* DATA LISTING:
▼▼▼

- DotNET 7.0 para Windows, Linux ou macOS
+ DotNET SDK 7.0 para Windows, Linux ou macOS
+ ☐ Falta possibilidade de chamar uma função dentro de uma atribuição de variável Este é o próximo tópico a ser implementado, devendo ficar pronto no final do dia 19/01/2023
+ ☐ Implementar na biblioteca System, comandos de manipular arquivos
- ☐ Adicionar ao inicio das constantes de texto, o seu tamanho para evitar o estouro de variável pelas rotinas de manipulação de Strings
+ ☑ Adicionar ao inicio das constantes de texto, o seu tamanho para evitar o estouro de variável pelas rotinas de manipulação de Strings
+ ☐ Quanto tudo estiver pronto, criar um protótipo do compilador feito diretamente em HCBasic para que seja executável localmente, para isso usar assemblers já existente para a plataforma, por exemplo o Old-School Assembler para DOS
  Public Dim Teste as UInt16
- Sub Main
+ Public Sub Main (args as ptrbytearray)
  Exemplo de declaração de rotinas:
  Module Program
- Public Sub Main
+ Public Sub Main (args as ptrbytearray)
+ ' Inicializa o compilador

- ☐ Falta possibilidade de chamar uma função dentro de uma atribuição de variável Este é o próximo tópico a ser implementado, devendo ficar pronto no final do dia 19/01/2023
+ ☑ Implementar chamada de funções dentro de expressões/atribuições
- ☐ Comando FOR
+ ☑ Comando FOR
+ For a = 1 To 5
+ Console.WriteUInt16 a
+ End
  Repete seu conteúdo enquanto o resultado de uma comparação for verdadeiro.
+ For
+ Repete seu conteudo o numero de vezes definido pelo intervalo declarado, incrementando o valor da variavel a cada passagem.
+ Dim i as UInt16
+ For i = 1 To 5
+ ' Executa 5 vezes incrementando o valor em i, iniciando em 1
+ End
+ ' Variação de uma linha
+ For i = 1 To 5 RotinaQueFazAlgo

▲▲▲

* EXERCISE AIM: Each entry above is to be transcribed exactly as it was written.

* ANSWER TO THIS TASK:
- DotNET 7.0 para Windows, Linux ou macOS
+ DotNET SDK 7.0 para Windows, Linux ou macOS
+ ☐ Falta possibilidade de chamar uma função dentro de uma atribuição de variável Este é o próximo tópico a ser implementado, devendo ficar pronto no final do dia 19/01/2023
+ ☐ Implementar na biblioteca System, comandos de manipular arquivos
- ☐ Adicionar ao inicio das constantes de texto, o seu tamanho para evitar o estouro de variável pelas rotinas de manipulação de Strings
+ ☑ Adicionar ao inicio das constantes de texto, o seu tamanho para evitar o estouro de variável pelas rotinas de manipulação de Strings
+ ☐ Quanto tudo estiver pronto, criar um protótipo do compilador feito diretamente em HCBasic para que seja executável localmente, para isso usar assemblers já existente para a plataforma, por exemplo o Old-School Assembler para DOS
  Public Dim Teste as UInt16
- Sub Main
+ Public Sub Main (args as ptrbytearray)
  Exemplo de declaração de rotinas:
  Module Program
- Public Sub Main
+ Public Sub Main (args as ptrbytearray)
+ ' Inicializa o compilador

- ☐ Falta possibilidade de chamar uma função dentro de uma atribuição de variável Este é o próximo tópico a ser implementado, devendo ficar pronto no final do dia 19/01/2023
+ ☑ Implementar chamada de funções dentro de expressões/atribuições
- ☐ Comando FOR
+ ☑ Comando FOR
+ For a = 1 To 5
+ Console.WriteUInt16 a
+ End
  Repete seu conteúdo enquanto o resultado de uma comparação for verdadeiro.
+ For
+ Repete seu conteudo o numero de vezes definido pelo intervalo declarado, incrementando o valor da variavel a cada passagem.
+ Dim i as UInt16
+ For i = 1 To 5
+ ' Executa 5 vezes incrementando o valor em i, iniciando em 1
+ End
+ ' Variação de uma linha
+ For i = 1 To 5 RotinaQueFazAlgo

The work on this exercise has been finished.